# About this exercise:
Give a single number in reply. It is the count of lines below that contain the string "simpler".

# Data to use:
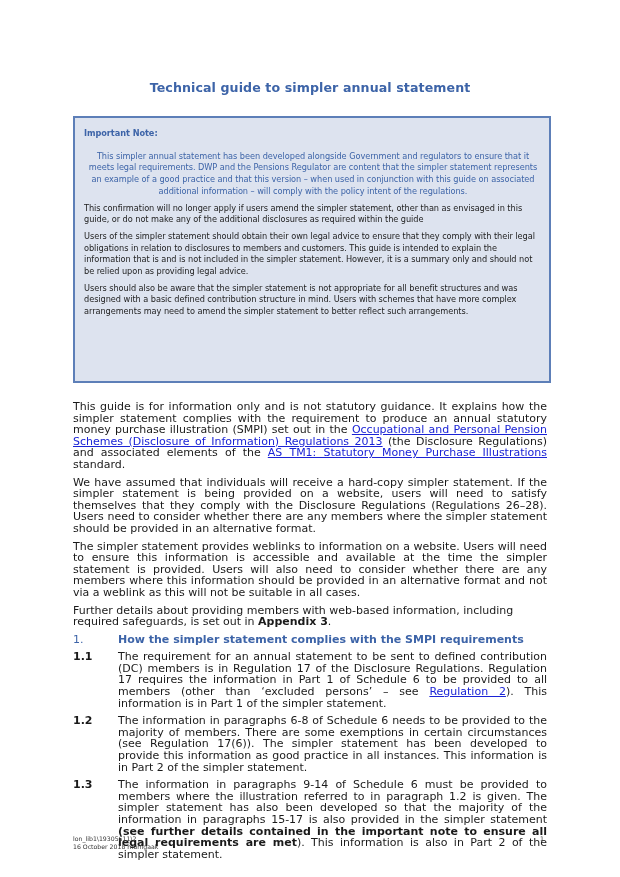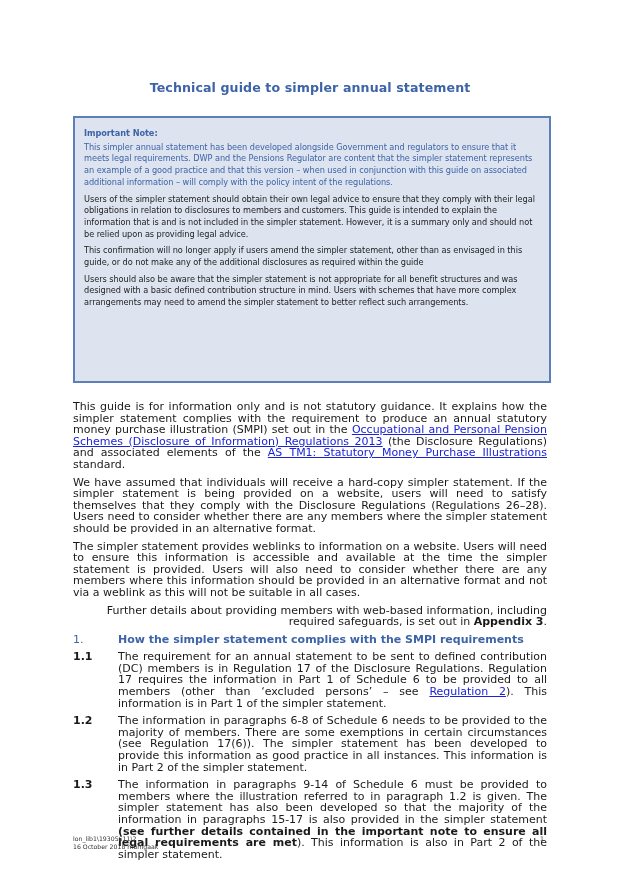--- a/index.html
+++ b/index.html
@@ -48,7 +48,7 @@
     .note-heading {
       font-weight: bold;
       color: #3d64a8;
-      margin: 0 0 2px 0;
+      margin: 0 0 11px 0;
     }
     .note-p {
       margin: 0 0 5px 0;

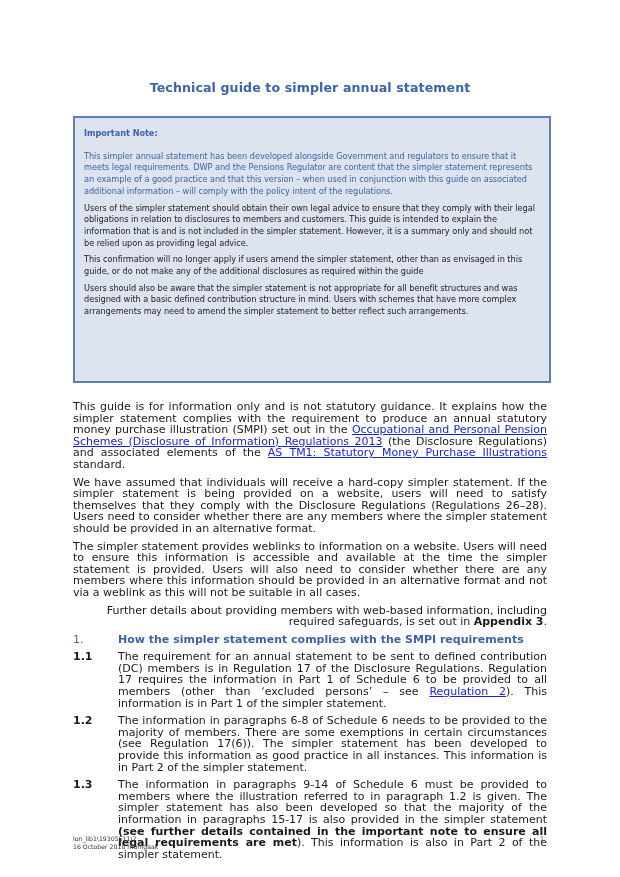--- a/index.html
+++ b/index.html
@@ -55,6 +55,7 @@
     }
     .note-p.blue {
       color: #3d64a8;
+      text-align: center;
     }
     .note-p.dark {
       color: #222222;

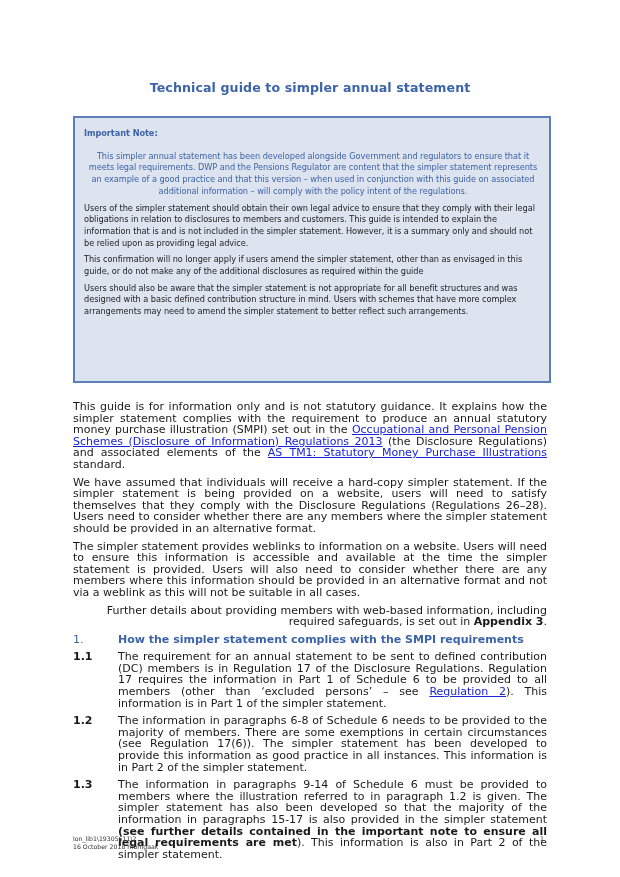--- a/index.html
+++ b/index.html
@@ -131,8 +131,8 @@
   <div class="note-inner">
     <div class="note-heading">Important Note:</div>
     <p class="note-p blue">This simpler annual statement has been developed alongside Government and regulators to ensure that it meets legal requirements. DWP and the Pensions Regulator are content that the simpler statement represents an example of a good practice and that this version – when used in conjunction with this guide on associated additional information – will comply with the policy intent of the regulations.</p>
+    <p class="note-p dark">This confirmation will no longer apply if users amend the simpler statement, other than as envisaged in this guide, or do not make any of the additional disclosures as required within the guide</p>
     <p class="note-p dark">Users of the simpler statement should obtain their own legal advice to ensure that they comply with their legal obligations in relation to disclosures to members and customers.  This guide is intended to explain the information that is and is not included in the simpler statement. However, it is a summary only and should not be relied upon as providing legal advice.</p>
-    <p class="note-p dark">This confirmation will no longer apply if users amend the simpler statement, other than as envisaged in this guide, or do not make any of the additional disclosures as required within the guide</p>
     <p class="note-p dark">Users should also be aware that the simpler statement is not appropriate for all benefit structures and was designed with a basic defined contribution structure in mind.  Users with schemes that have more complex arrangements may need to amend the simpler statement to better reflect such arrangements.</p>
   </div>
 </div>

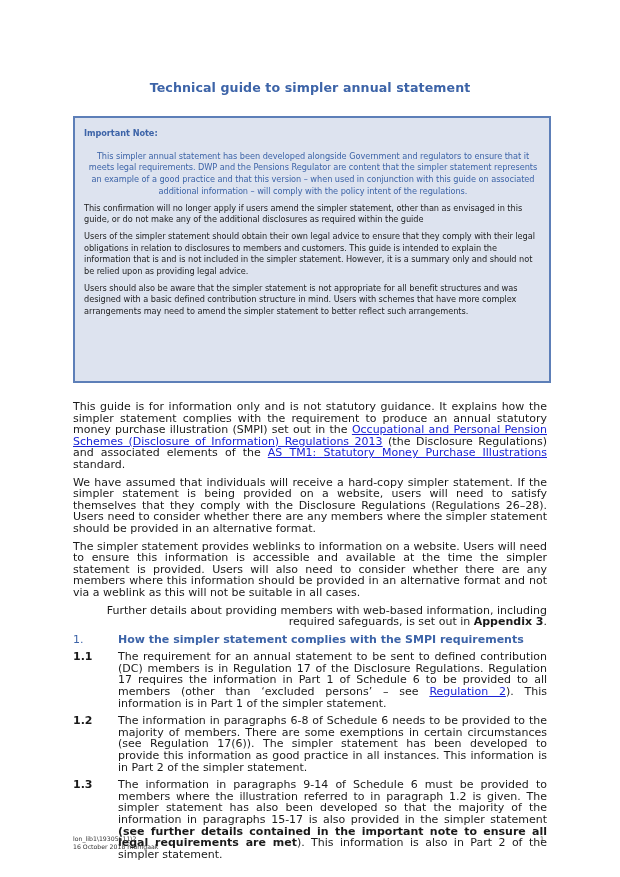--- a/index.html
+++ b/index.html
@@ -74,7 +74,7 @@
       text-align: justify;
     }
     .para.left {
-      text-align: right;
+      text-align: left;
     }
     a.link {
       color: #1a23d6;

# Solution below:
5